ADMINISTRATIVE PANEL DECISION

Forex Capital Markets LLC v. John Doe

Case No. D2015-1228



1. The Parties

Complainant is Forex Capital Markets LLC of New York, New York, United States of America, represented by SafeNames Ltd., United Kingdom of Great Britain and Northern Ireland.


Respondent is John Doe of Abababa, South Africa.


2. The Domain Name and Registrar

The disputed domain name is registered with GoDaddy.com, LLC (the “Registrar”).




3. Procedural History

The Complaint was filed with the WIPO Arbitration and Mediation Center (the “Center”) on July 15, 2015. On July 16, 2015, the Center transmitted by email to the Registrar a request for registrar verification in connection with the disputed domain name. On July 16, 2015, the Registrar transmitted by email to the Center its verification response confirming that Respondent is listed as the registrant and providing the contact details.

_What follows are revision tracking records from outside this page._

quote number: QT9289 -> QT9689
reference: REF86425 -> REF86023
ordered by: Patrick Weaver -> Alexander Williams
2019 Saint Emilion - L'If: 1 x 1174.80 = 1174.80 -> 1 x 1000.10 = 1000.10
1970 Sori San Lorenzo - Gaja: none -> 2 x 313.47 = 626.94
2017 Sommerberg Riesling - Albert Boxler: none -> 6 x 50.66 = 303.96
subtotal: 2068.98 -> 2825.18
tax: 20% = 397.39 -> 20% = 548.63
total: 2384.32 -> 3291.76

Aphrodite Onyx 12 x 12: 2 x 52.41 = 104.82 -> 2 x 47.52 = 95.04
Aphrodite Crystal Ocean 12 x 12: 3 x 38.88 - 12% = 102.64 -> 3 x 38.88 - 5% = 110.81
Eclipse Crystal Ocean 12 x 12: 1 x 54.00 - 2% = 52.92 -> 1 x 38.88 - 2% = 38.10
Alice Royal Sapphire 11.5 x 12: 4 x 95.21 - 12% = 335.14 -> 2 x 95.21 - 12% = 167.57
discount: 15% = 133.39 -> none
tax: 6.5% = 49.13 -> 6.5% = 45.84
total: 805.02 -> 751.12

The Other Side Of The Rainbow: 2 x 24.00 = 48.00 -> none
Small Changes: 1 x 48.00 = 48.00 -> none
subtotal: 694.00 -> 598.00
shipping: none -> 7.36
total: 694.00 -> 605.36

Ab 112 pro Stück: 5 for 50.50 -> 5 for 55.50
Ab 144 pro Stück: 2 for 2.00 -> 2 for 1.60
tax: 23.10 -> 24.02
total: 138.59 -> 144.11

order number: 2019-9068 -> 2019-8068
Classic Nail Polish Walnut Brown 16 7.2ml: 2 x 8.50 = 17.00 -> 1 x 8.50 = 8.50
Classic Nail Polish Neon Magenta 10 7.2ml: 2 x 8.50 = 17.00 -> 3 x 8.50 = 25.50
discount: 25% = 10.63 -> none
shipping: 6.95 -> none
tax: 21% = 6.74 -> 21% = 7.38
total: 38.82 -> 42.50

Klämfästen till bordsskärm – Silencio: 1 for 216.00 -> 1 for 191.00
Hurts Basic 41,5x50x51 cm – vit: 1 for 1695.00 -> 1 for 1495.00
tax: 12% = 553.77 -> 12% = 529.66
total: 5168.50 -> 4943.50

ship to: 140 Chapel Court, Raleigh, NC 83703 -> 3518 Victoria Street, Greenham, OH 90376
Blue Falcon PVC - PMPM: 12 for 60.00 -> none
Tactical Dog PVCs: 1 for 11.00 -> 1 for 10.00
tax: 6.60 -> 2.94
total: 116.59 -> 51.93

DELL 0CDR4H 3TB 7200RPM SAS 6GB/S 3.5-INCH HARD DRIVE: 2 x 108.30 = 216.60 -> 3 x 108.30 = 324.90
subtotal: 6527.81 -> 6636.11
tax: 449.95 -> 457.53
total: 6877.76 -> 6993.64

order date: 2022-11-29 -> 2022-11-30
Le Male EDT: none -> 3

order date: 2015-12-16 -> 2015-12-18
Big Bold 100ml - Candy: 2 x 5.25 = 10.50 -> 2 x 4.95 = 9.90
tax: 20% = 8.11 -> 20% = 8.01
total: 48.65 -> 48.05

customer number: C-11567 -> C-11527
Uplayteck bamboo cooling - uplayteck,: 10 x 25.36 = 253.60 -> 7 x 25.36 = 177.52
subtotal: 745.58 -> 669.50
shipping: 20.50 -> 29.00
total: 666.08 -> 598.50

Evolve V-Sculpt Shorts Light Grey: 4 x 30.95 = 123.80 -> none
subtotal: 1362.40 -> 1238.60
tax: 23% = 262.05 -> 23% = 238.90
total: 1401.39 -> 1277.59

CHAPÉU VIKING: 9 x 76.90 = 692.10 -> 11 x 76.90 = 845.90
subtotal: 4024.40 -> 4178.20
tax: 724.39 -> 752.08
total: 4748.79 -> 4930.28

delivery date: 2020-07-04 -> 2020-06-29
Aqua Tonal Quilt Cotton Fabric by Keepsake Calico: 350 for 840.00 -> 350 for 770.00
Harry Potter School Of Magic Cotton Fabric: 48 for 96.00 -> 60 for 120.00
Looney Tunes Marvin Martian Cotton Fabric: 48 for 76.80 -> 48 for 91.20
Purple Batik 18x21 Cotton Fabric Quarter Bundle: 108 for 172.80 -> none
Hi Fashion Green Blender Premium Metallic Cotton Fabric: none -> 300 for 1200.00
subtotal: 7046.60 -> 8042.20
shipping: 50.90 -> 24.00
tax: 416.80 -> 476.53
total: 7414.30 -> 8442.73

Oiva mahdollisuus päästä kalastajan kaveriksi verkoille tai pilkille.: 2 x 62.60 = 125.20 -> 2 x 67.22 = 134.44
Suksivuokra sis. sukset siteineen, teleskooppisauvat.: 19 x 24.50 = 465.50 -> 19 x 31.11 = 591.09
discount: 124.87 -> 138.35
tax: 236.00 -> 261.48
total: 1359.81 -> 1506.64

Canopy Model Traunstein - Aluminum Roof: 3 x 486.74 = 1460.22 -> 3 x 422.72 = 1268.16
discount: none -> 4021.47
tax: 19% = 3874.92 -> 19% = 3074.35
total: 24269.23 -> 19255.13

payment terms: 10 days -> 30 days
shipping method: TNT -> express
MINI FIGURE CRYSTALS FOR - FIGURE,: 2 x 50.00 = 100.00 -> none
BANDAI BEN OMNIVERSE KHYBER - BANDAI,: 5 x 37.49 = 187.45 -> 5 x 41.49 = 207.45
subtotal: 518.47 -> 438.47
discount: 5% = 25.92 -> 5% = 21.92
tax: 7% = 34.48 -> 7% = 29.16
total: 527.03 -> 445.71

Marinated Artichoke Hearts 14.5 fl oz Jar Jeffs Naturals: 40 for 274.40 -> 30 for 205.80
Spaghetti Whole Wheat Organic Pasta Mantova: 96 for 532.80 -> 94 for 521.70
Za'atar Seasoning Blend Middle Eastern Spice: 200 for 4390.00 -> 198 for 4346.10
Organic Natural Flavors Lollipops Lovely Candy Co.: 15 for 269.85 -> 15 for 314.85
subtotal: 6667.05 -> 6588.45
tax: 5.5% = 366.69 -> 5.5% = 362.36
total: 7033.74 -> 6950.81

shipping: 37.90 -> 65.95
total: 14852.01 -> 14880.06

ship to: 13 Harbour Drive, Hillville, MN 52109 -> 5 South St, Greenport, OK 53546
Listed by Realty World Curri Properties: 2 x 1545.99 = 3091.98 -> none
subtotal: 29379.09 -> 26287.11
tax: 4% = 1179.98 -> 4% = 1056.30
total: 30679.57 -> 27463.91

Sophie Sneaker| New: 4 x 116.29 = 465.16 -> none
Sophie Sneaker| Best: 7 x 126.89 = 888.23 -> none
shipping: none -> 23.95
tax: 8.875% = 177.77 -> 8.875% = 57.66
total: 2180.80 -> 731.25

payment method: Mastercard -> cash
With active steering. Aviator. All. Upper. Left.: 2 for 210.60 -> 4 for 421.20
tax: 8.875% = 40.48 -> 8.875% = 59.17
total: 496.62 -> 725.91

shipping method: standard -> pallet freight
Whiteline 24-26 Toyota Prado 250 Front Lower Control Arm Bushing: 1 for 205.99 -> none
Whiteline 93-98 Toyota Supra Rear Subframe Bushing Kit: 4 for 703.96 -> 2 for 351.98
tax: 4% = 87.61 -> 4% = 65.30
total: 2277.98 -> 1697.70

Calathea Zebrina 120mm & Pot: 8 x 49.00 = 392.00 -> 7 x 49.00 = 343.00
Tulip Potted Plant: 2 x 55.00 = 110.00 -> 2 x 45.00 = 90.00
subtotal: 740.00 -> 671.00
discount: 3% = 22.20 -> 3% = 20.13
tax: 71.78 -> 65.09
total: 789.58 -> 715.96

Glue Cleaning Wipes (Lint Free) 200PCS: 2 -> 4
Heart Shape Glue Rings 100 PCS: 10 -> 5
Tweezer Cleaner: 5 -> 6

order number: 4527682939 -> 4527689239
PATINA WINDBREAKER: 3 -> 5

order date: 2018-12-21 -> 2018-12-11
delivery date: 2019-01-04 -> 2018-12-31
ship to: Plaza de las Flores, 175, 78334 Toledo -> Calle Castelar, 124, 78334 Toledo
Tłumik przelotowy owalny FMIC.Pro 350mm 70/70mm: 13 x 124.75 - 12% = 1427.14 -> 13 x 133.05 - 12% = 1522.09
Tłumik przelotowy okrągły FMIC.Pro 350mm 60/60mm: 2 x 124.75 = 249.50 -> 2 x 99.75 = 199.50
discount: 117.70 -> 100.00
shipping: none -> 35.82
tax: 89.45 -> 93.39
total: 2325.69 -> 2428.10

The Center verified that the Complaint satisfied the formal requirements of the Uniform Domain Name Dispute Resolution Policy (the “Policy” or “UDRP”), the Rules for Uniform Domain Name Dispute Resolution Policy (the “Rules”), and the WIPO Supplemental Rules for Uniform Domain Name Dispute Resolution Policy (the “Supplemental Rules”).
In accordance with the Rules, paragraphs 2(a) and 4(a), the Center formally notified Respondent of the Complaint, and the proceeding commenced on July 29, 2015. In accordance with the Rules, paragraph 5(a), the due date for Response was August 18, 2015. Respondent did not submit any response. Accordingly, the Center notified Respondent’s default on August 19, 2015.
The Center appointed Roberto Bianchi as the sole panelist in this matter on August 28, 2015. The Panel finds that it was properly constituted. The Panel has submitted the Statement of Acceptance and Declaration of Impartiality and Independence, as required by the Center to ensure compliance with the Rules, paragraph 7.

4. Factual Background

The following facts were taken from the Complaint:


Complainant is a Futures Commission Merchant registered with the National Futures Association (NFA), the self-regulatory organization for the United States of America (“U.S.”) derivatives industry. Complainant was incorporated in Delaware in 1999. It was started as a 24 hour global currency market with USD 250 million a month being traded by the end of their first year. As of January 2015 Complainant has over 220,000 active accounts worldwide. Complainant was the first foreign exchange (“forex”) trading company listed on the New York Stock Exchange.
Complainant, operating under its FXCM mark is a leading provider of currency trading and related services to retail and institutional customers through various trading platforms. It operates from its main website “www.fxcm.com” and offers its services in 17 languages. Complainant, with 800 employees worldwide, has offices in the United Kingdom of Great Britain and Northern Ireland, Germany, Australia, France, Italy, Greece, China, Japan and affiliate offices in Canada, Israel, Chile and Lebanon.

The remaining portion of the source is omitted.